• Exercise data
########

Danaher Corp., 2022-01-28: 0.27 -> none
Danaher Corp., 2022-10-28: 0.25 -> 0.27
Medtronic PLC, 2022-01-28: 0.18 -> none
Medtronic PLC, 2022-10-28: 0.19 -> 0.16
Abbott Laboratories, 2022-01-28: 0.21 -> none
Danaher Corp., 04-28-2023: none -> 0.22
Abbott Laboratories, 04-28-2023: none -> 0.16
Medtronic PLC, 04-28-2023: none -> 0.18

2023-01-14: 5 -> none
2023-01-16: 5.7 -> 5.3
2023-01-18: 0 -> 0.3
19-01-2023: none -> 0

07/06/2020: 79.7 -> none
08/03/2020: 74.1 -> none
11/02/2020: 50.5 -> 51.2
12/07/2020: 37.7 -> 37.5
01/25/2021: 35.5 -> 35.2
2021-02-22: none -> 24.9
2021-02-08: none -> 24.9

########

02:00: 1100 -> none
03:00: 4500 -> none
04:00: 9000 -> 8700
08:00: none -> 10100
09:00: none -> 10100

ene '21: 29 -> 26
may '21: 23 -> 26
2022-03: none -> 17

########

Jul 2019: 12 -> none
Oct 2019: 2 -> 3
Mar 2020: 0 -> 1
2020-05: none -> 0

########

• Aim of the task
Repeat exactly the lines of the listing above, from the one with "11/02/2020: 50.5 -> 51.2" down to the one with "2021-02-08: none -> 24.9"; both of those lines belong in the range.

• Completed exercise
11/02/2020: 50.5 -> 51.2
12/07/2020: 37.7 -> 37.5
01/25/2021: 35.5 -> 35.2
2021-02-22: none -> 24.9
2021-02-08: none -> 24.9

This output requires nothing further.